◆ **WHAT THIS TASK INVOLVES**: Exact copies of the lines below, from the one with "[869,313,1085,330] coatl-dev/coatldev ->" up to and including the one with "(687, 204) none", are what this calls for; leave out pictures.

───── RECORDS PROVIDED

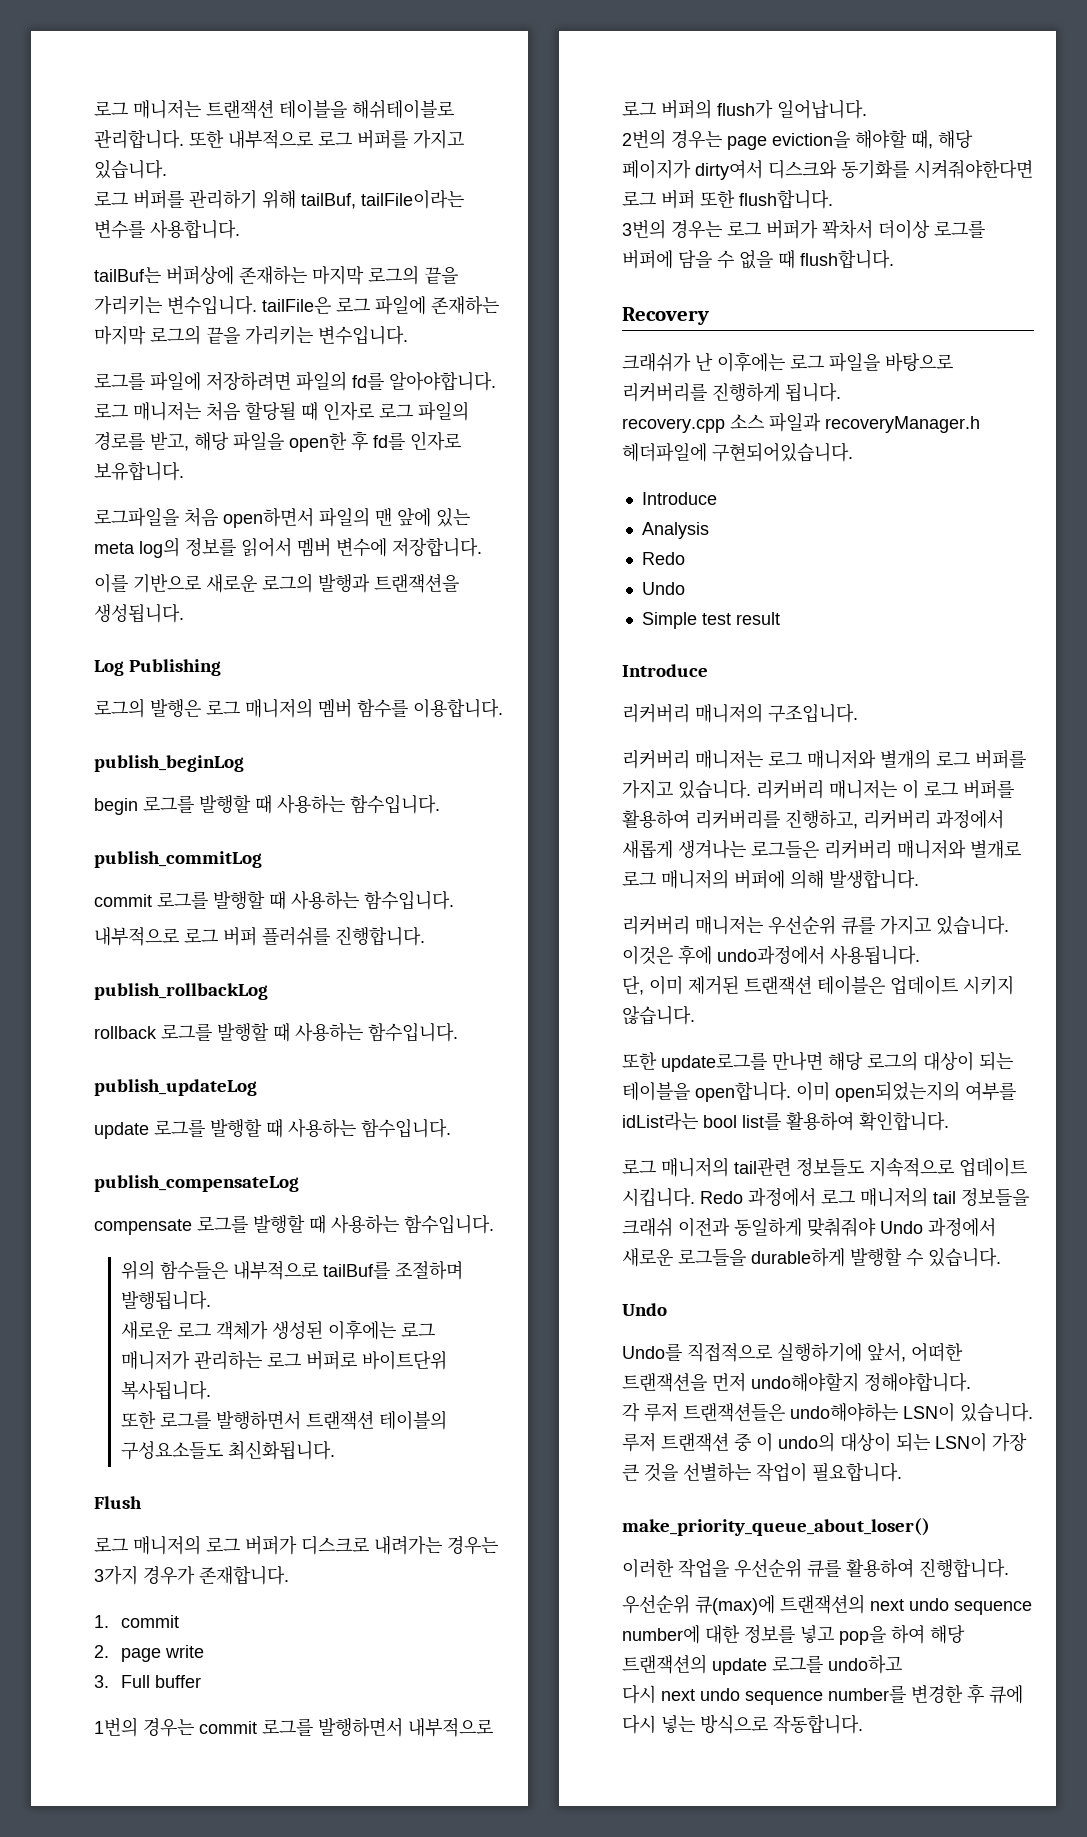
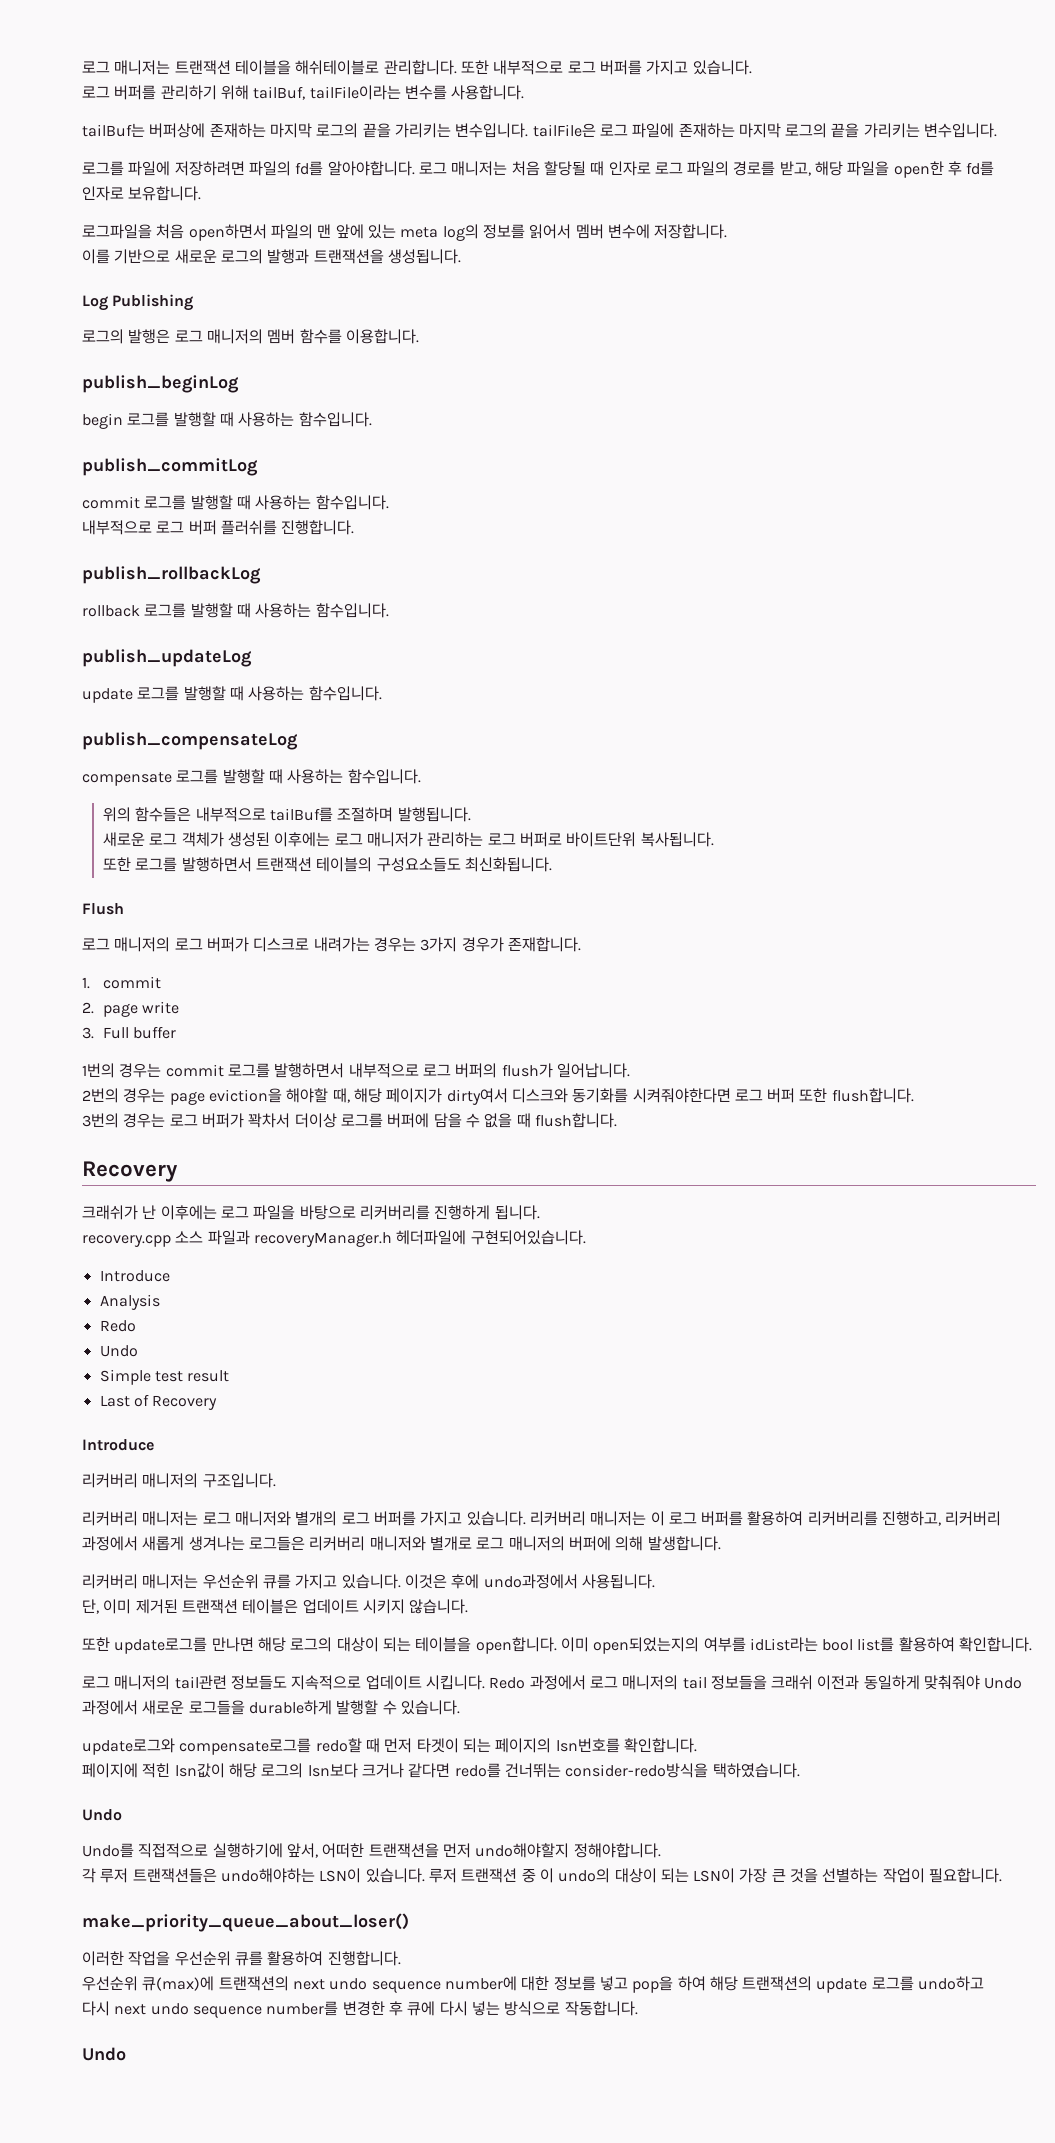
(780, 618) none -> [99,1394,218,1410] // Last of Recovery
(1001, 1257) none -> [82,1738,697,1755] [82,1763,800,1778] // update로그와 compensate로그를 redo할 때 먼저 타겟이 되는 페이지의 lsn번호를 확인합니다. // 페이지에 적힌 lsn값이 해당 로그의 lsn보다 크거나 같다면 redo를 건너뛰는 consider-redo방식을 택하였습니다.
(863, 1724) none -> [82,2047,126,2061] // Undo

──────────
───── RECORDS PROVIDED

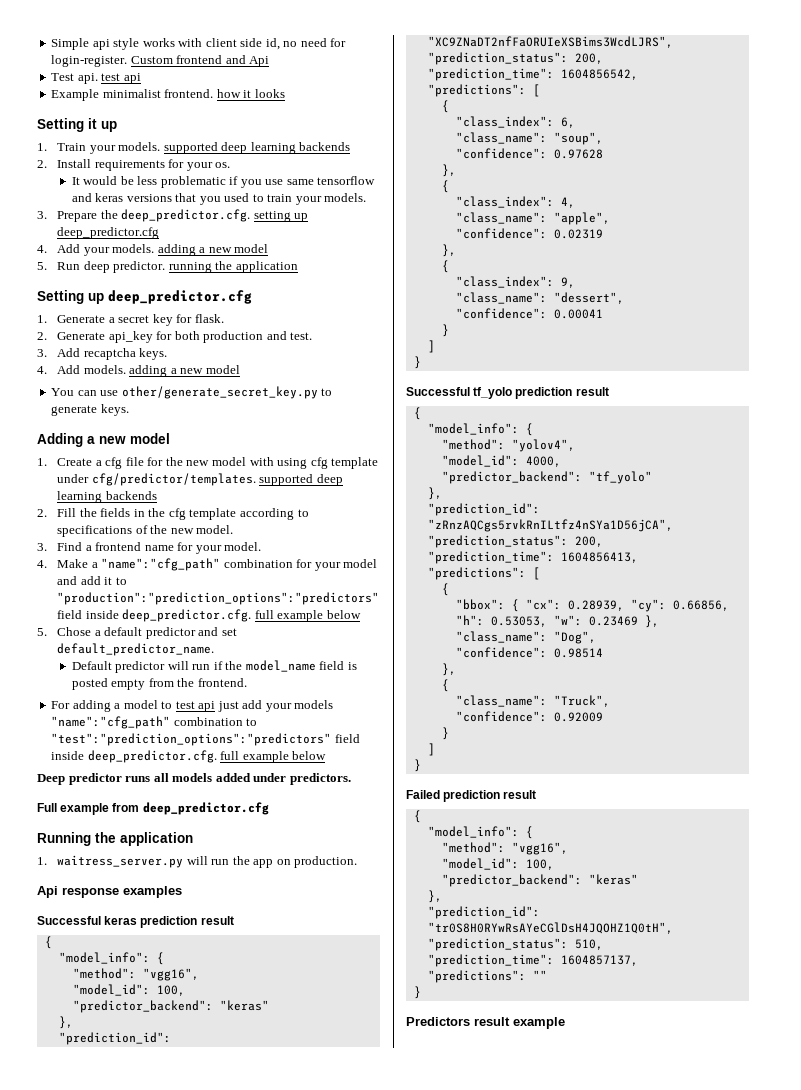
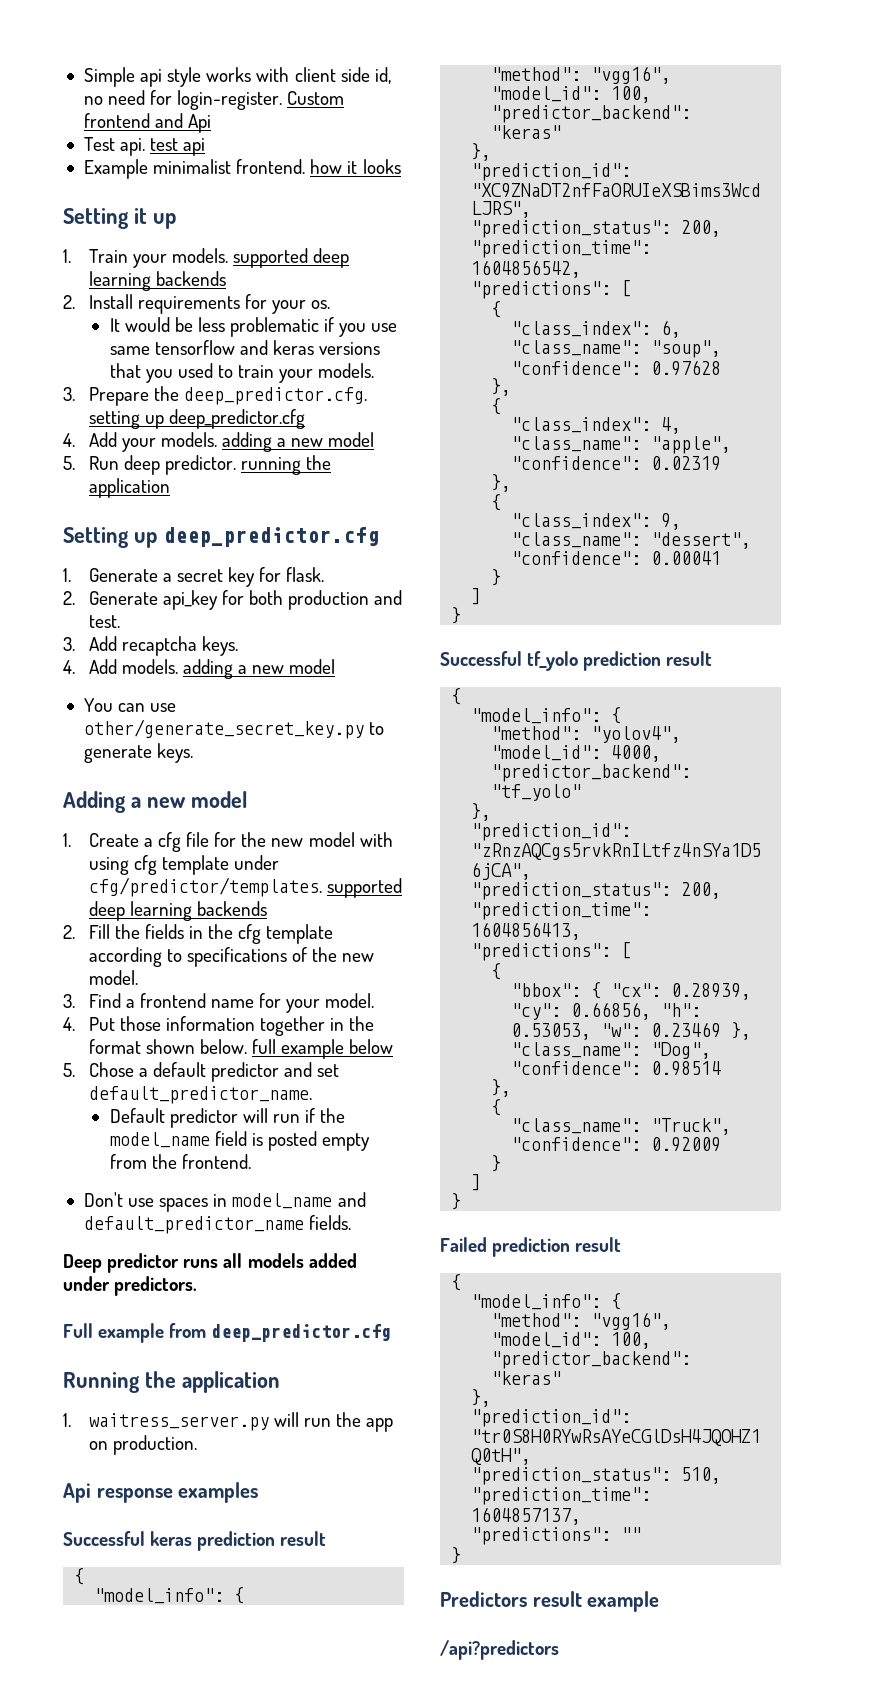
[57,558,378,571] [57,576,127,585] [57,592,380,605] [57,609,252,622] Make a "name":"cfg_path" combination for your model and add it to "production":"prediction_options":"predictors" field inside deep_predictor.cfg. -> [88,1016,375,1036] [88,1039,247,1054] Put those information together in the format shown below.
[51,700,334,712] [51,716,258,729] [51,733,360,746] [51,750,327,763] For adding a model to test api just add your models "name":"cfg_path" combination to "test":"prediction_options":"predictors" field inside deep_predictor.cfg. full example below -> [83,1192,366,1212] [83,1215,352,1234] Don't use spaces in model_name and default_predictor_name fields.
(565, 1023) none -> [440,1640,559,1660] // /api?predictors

──────────
───── RECORDS PROVIDED

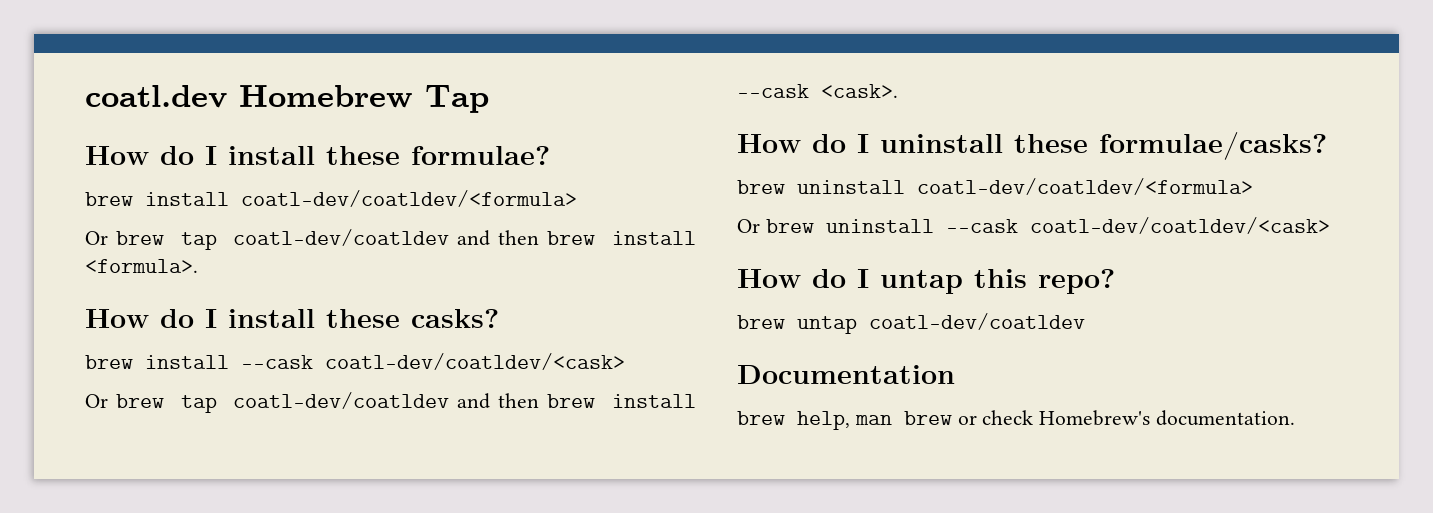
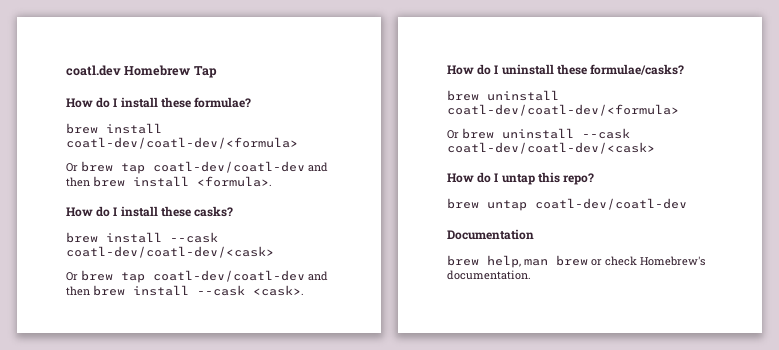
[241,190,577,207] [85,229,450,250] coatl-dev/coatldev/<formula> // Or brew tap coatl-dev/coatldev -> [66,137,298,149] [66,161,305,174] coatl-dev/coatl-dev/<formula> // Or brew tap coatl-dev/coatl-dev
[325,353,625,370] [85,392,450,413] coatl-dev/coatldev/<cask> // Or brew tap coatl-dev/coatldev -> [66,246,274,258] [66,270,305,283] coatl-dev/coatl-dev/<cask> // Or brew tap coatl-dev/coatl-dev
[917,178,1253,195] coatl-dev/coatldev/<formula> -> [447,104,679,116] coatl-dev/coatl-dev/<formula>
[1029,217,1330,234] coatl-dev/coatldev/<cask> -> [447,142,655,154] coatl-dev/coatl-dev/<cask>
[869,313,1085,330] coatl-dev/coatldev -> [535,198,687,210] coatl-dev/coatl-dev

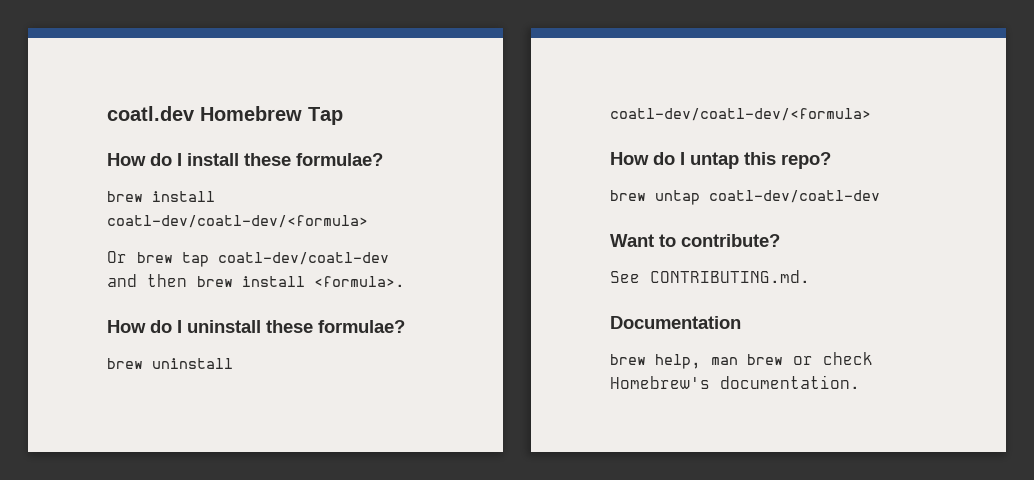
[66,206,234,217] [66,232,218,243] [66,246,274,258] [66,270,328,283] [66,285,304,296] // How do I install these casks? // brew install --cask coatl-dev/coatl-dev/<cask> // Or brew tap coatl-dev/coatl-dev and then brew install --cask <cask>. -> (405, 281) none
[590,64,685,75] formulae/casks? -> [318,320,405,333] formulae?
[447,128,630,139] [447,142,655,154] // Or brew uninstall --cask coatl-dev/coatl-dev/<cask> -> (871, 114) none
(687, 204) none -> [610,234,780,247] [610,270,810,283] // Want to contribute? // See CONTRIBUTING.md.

──────────

◆ **ANSWER SPACE**:
[869,313,1085,330] coatl-dev/coatldev -> [535,198,687,210] coatl-dev/coatl-dev

[66,206,234,217] [66,232,218,243] [66,246,274,258] [66,270,328,283] [66,285,304,296] // How do I install these casks? // brew install --cask coatl-dev/coatl-dev/<cask> // Or brew tap coatl-dev/coatl-dev and then brew install --cask <cask>. -> (405, 281) none
[590,64,685,75] formulae/casks? -> [318,320,405,333] formulae?
[447,128,630,139] [447,142,655,154] // Or brew uninstall --cask coatl-dev/coatl-dev/<cask> -> (871, 114) none
(687, 204) none -> [610,234,780,247] [610,270,810,283] // Want to contribute? // See CONTRIBUTING.md.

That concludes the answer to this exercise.